BCH RPA — UltrafastSecp256k1 Performance Data (2026-05-18)
Hardware: Intel i5-14400F (16 cores), RTX 5060 Ti
Compiler: GCC 14.2.0, -O3 -march=native, Release+LTO
CPU Benchmarks
EC Grinding (CT ECDSA sign + double-SHA256 + prefix check)
| Threads |
Speed |
8-bit grind |
16-bit grind |
| 1 core |
78k/s |
~3ms |
~840ms |
| 16 cores |
590k/s |
<0.5ms |
~111ms |
RPA Scan (ECDH + SHA256 midstate + pubkey derivation)
| Threads |
Speed |
BCH mainnet (11.5 tx/s) |
| 1 core |
20k tx/s |
1,739× real-time |
| 16 cores |
153k tx/s |
13,300× real-time |
| Historical sync (~2B txs) |
— |
~4 hours |
GPU Benchmarks (RTX 5060 Ti)
EC Grinding
| Backend |
Speed |
16-bit grind time |
| CPU 16 cores |
590k/s |
~111ms |
| GPU CUDA |
~7-8M/s |
~9ms |
| Speedup |
— |
12× vs CPU |
Scan (BIP-352 pipeline adapted for RPA)
| Backend |
Speed |
| CPU 16 cores |
153k tx/s |
| GPU CUDA |
~11M tx/s |
| Speedup |
72× |
BCH Mainnet Context
- Mainnet tx/day: ~1M = 11.5 tx/s
- CPU scan (16c): 153k tx/s → 13,300× real-time
- GPU scan: ~11M tx/s → 957,000× real-time
- Historical sync (all-time ~2B txs):
- CPU 16 cores: ~4 hours
- GPU: ~3 minutes
Usage Example
// === RECEIVER: Generate paycode once ===
#include <secp256k1/bch/rpa.hpp>
#include <secp256k1/bch/bch_scan.hpp>
#include <secp256k1/ct/point.hpp>
// Generate keys
secp256k1::fast::Scalar scan_sk = /* your scan private key */;
secp256k1::fast::Scalar spend_sk = /* your spend private key */;
// Build paycode (publish this — like a Bitcoin address but reusable)

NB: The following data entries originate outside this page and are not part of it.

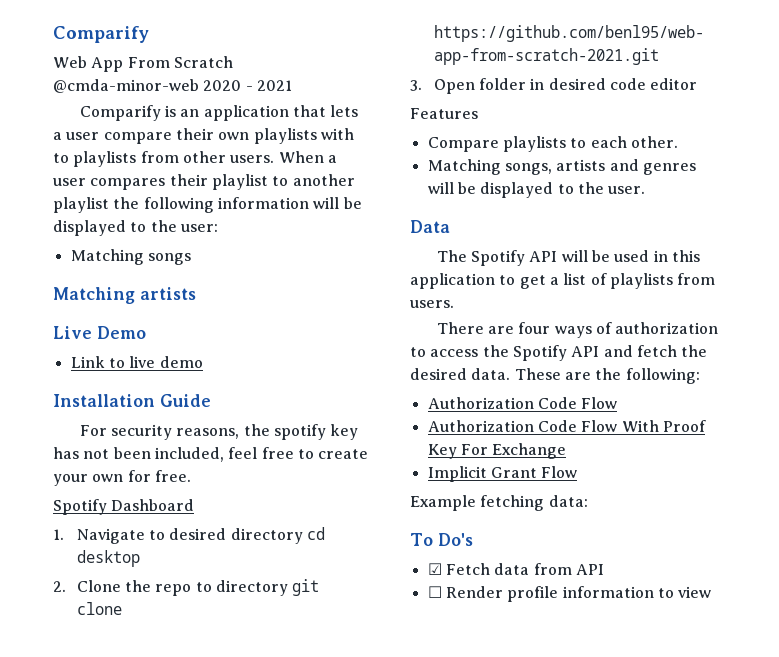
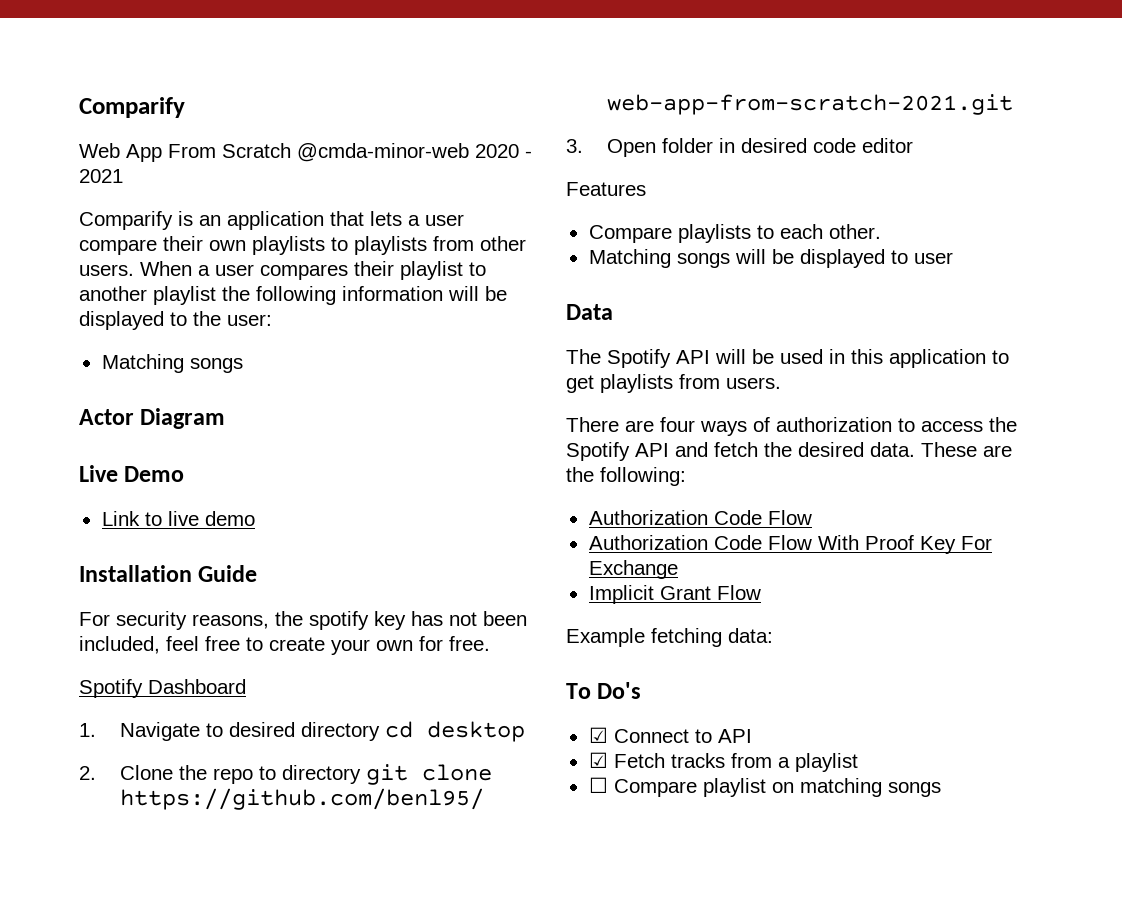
[320,128,354,140] with -> (325, 245) none
[53,287,196,304] Matching artists -> [79,408,226,429] Actor Diagram
[504,159,696,175] [427,182,646,198] songs, artists and genres will be displayed to the user. -> [676,249,953,268] songs will be displayed to user
[549,273,607,285] a list of -> (594, 384) none
[445,563,604,575] [427,586,712,602] Fetch data from API // ☐ Render profile information to view -> [613,729,752,743] [588,752,858,772] [588,777,941,797] Connect to API // ☑ Fetch tracks from a playlist // ☐ Compare playlist on matching songs

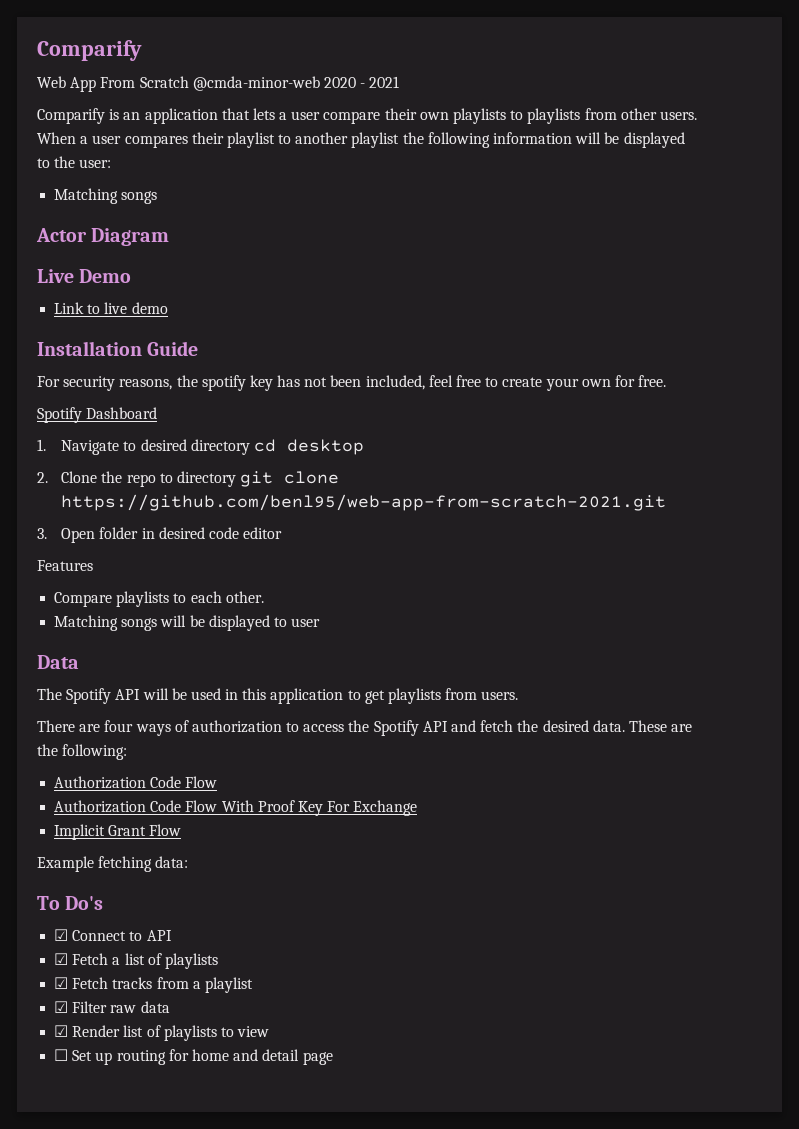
(752, 736) none -> [54,953,218,969] // ☑ Fetch a list of playlists
[588,777,941,797] ☐ Compare playlist on matching songs -> [54,1001,170,1013] [54,1025,270,1041] [54,1049,333,1065] ☑ Filter raw data // ☑ Render list of playlists to view // ☐ Set up routing for home and detail page

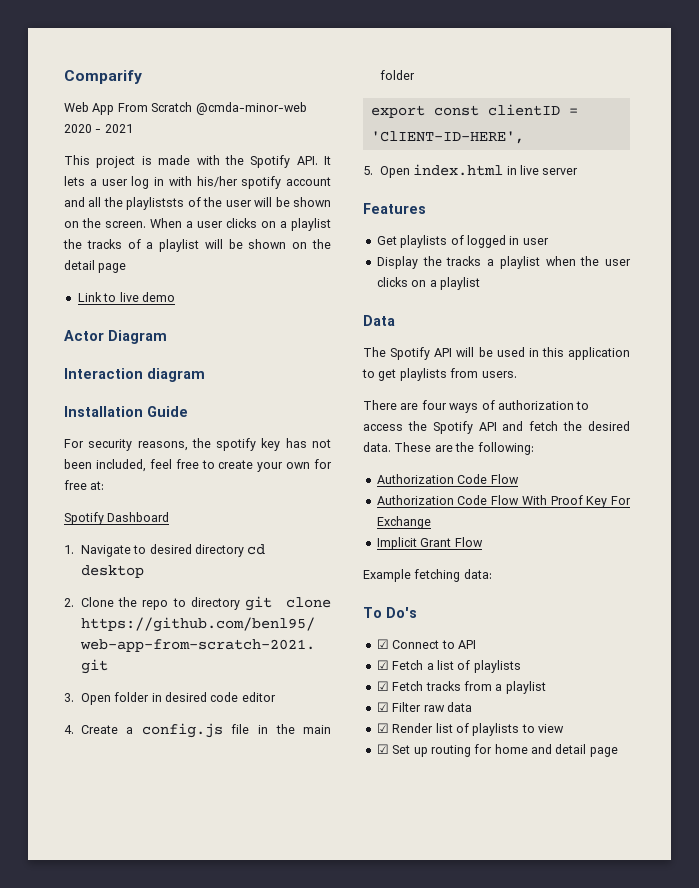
[37,108,697,124] [37,132,685,148] [37,156,112,168] [54,188,158,204] [36,228,170,246] [37,269,132,283] Comparify is an application that lets a user compare their own playlists to playlists from other users. When a user compares their playlist to another playlist the following information will be displayed to the user: // Matching songs // Actor Diagram // Live Demo -> [64,155,331,168] [64,176,331,189] [64,197,332,210] [64,218,331,231] [63,239,331,252] [64,260,127,273] This project is made with the Spotify API. It lets a user log in with his/her spotify account and all the playliststs of the user will be shown on the screen. When a user clicks on a playlist the tracks of a playlist will be shown on the detail page
(168, 308) none -> [64,330,167,344] [64,368,205,382] // Actor Diagram // Interaction diagram
[638,375,667,387] free. -> [64,480,105,490] free at:
[37,560,93,571] [54,591,264,607] [54,615,321,631] Features // Compare playlists to each other. // Matching songs will be displayed to user -> [64,723,331,738] [379,70,415,80] [370,104,578,118] [370,131,524,144] [363,164,579,178] [363,203,426,214] [376,235,549,248] [376,256,631,269] [376,277,480,290] 4. Create a config.js file in the main folder // export const clientID = 'ClIENT-ID-HERE', // 5. Open index.html in live server // Features // Get playlists of logged in user // Display the tracks a playlist when the user clicks on a playlist
[54,1049,69,1061] ☐ -> [376,744,389,754] ☑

secp256k1::bch::RpaPaycode pc{};
pc.version = 1; // P2PKH mainnet
pc.prefix_bits = 8; // 8-bit prefix filter (1/256 false positives)
pc.expiry = 0; // never expires
auto scan_pk = secp256k1::ct::generator_mul(scan_sk).to_compressed();
auto spend_pk = secp256k1::ct::generator_mul(spend_sk).to_compressed();
std::memcpy(pc.scan_pubkey.data(), scan_pk.data(), 33);
std::memcpy(pc.spend_pubkey.data(), spend_pk.data(), 33);
std::string paycode = secp256k1::bch::rpa_encode_paycode(pc);
// → "paycode:qyy..." publish on website, Twitter, etc.
// === SENDER: Create payment ===
uint8_t outpoint[36]; // txid[32] || vout[4 LE]
// Grind signature until prefix matches (CPU)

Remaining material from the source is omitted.